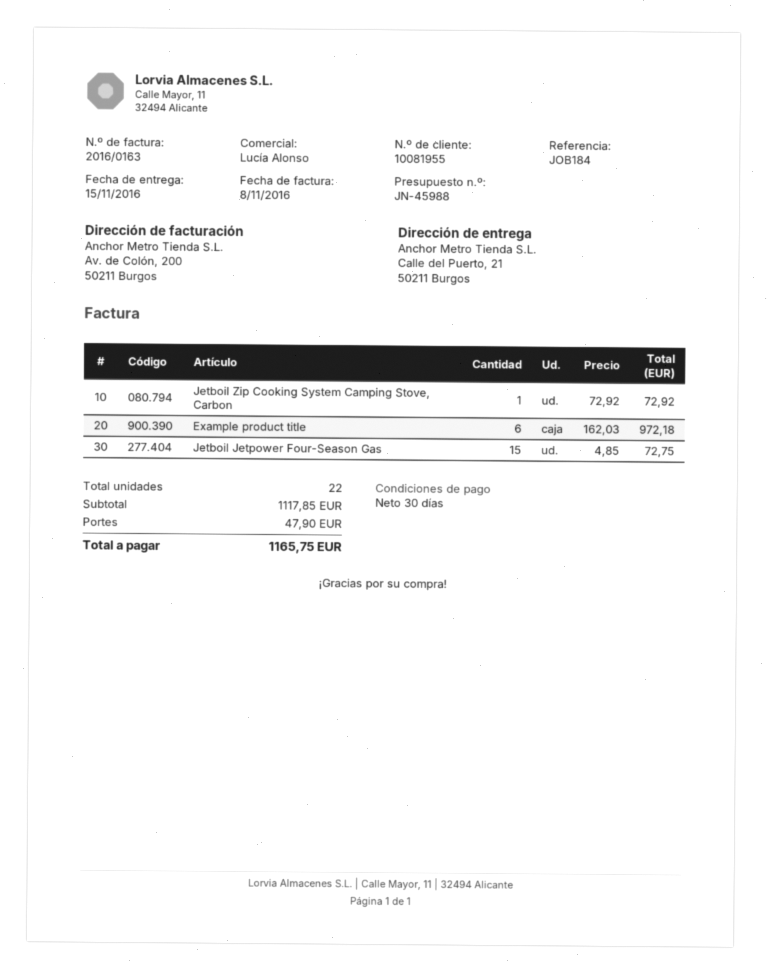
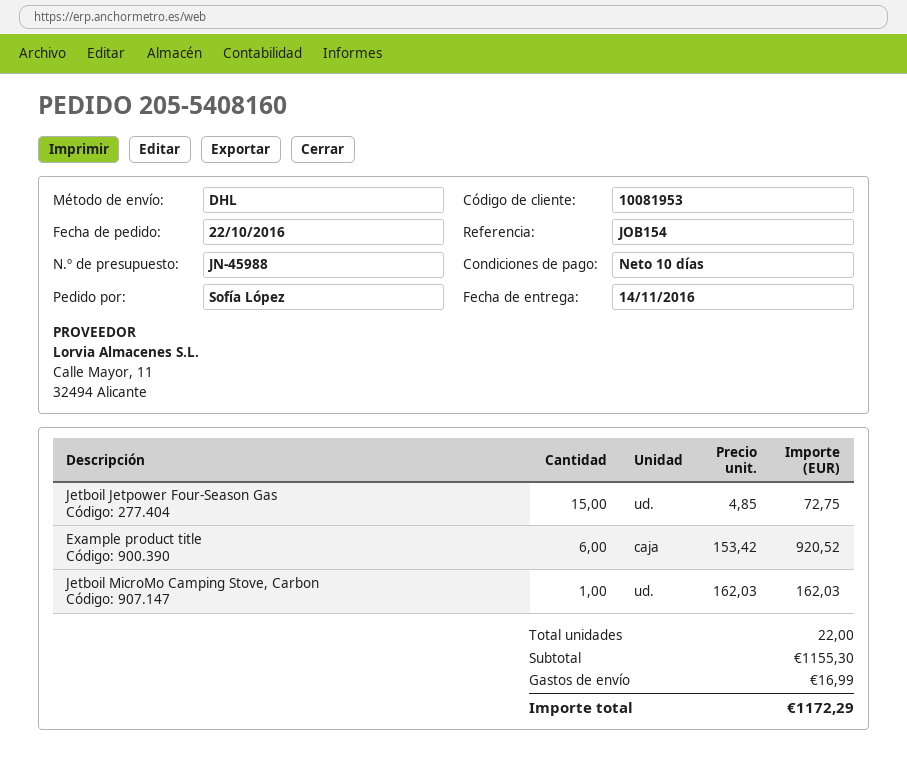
delivery date: 2016-11-15 -> 2016-11-14
payment terms: 30 days -> 10 days
customer number: 10081955 -> 10081953
reference: JOB184 -> JOB154
Jetboil Zip Cooking System Camping Stove, Carbon: 1 x 72.92 = 72.92 -> none
Example product title: 6 x 162.03 = 972.18 -> 6 x 153.42 = 920.52
Jetboil MicroMo Camping Stove, Carbon: none -> 1 x 162.03 = 162.03
subtotal: 1117.85 -> 1155.30
shipping: 47.90 -> 16.99
total: 1165.75 -> 1172.29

+ + + + + + +

TASK
Wherever the word "Carbon" appears in the records above, copy that line.

WORKED SOLUTION
Jetboil Zip Cooking System Camping Stove, Carbon: 1 x 72.92 = 72.92 -> none
Jetboil MicroMo Camping Stove, Carbon: none -> 1 x 162.03 = 162.03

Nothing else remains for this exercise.